Der WELT-Chefredakteur Jan Philipp Burgard ist von seinem Posten zurückgetreten. CORRECTIV-Recherchen zufolge könnte es dabei um den Vorwurf unangebrachten Verhaltens gegenüber einer Verlagsmitarbeiterin auf der Axel-Springer-Weihnachtsfeier gehen. Ist diese Personalie am Ende vielmehr eine Frage der Unternehmenskultur? Wie gehen Medienhäuser mit möglichen Grenzverletzungen um – und wessen Schutz steht, dabei im Mittelpunkt?
Meinung
Entscheidend ist nicht der Rücktritt selbst, sondern die Art des Umgangs damit. Burgards Funktion entfällt, seine Betriebszugehörigkeit bleibt. Das ist arbeitsrechtlich möglich, wirft aber Fragen zur Fürsorgepflicht des Arbeitgebers auf. Bei möglichem Fehlverhalten muss der nämlich Verantwortung übernehmen.
Verantwortung wird arbeitgeberseitig häufig weder wahrgenommen noch transparent aufgearbeitet. Betroffene benötigen jedoch eine sichere und neutrale Anlaufstelle, um Beschwerden überhaupt platzieren zu können. Andernfalls verliert ein Vorgang zwar an Öffentlichkeit, nicht aber an Bedeutung. Die Unternehmenskultur ändert sich auf diese Weise jedenfalls nicht.

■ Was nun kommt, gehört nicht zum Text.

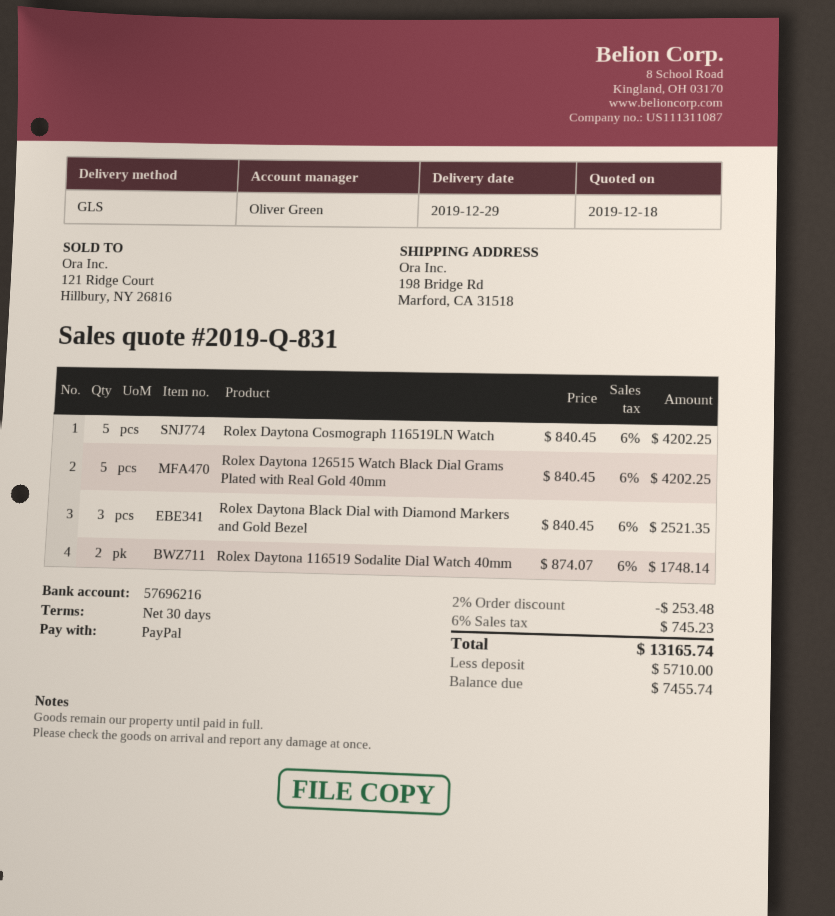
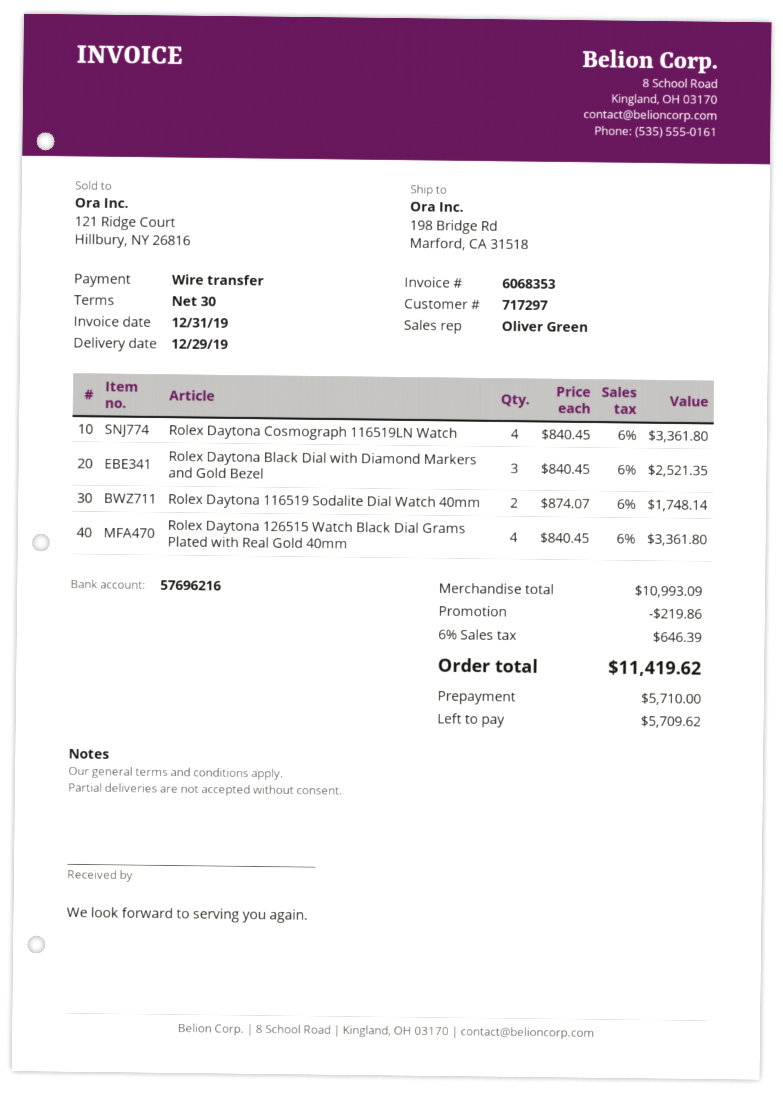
payment method: PayPal -> bank transfer
Rolex Daytona Cosmograph 116519LN Watch: 5 x 840.45 = 4202.25 -> 4 x 840.45 = 3361.80
Rolex Daytona 126515 Watch Black Dial Grams Plated with Real Gold 40mm: 5 x 840.45 = 4202.25 -> 4 x 840.45 = 3361.80
discount: 253.48 -> 219.86
tax: 6% = 745.23 -> 6% = 646.39
total: 13165.74 -> 11419.62
balance: 7455.74 -> 5709.62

Dabei ist der Axel Springer-Konzern kein Neuling in diesen Fragen. Nach öffentlich diskutierten Vorgängen um ex-BILD-Chef Julian Reichelt wurden Compliance-Regeln und Verhaltensstandards nachgeschärft. Gerade deshalb stellt sich die berechtigte Frage, warum der aktuelle Umgang so uneindeutig scheint.
Führung zeigt sich schließlich dort, wo Verantwortung spürbar übernommen wird – nicht dort, wo sie aus dem Blickfeld rückt. Genau an dieser Stelle beginnt der Schutzkodex: mit verbindlichen Standards, unabhängigen Verfahren und einer klaren Betroffenenperspektive. Ein Beitritt wäre ein starkes Signal für alle Beschäftigten.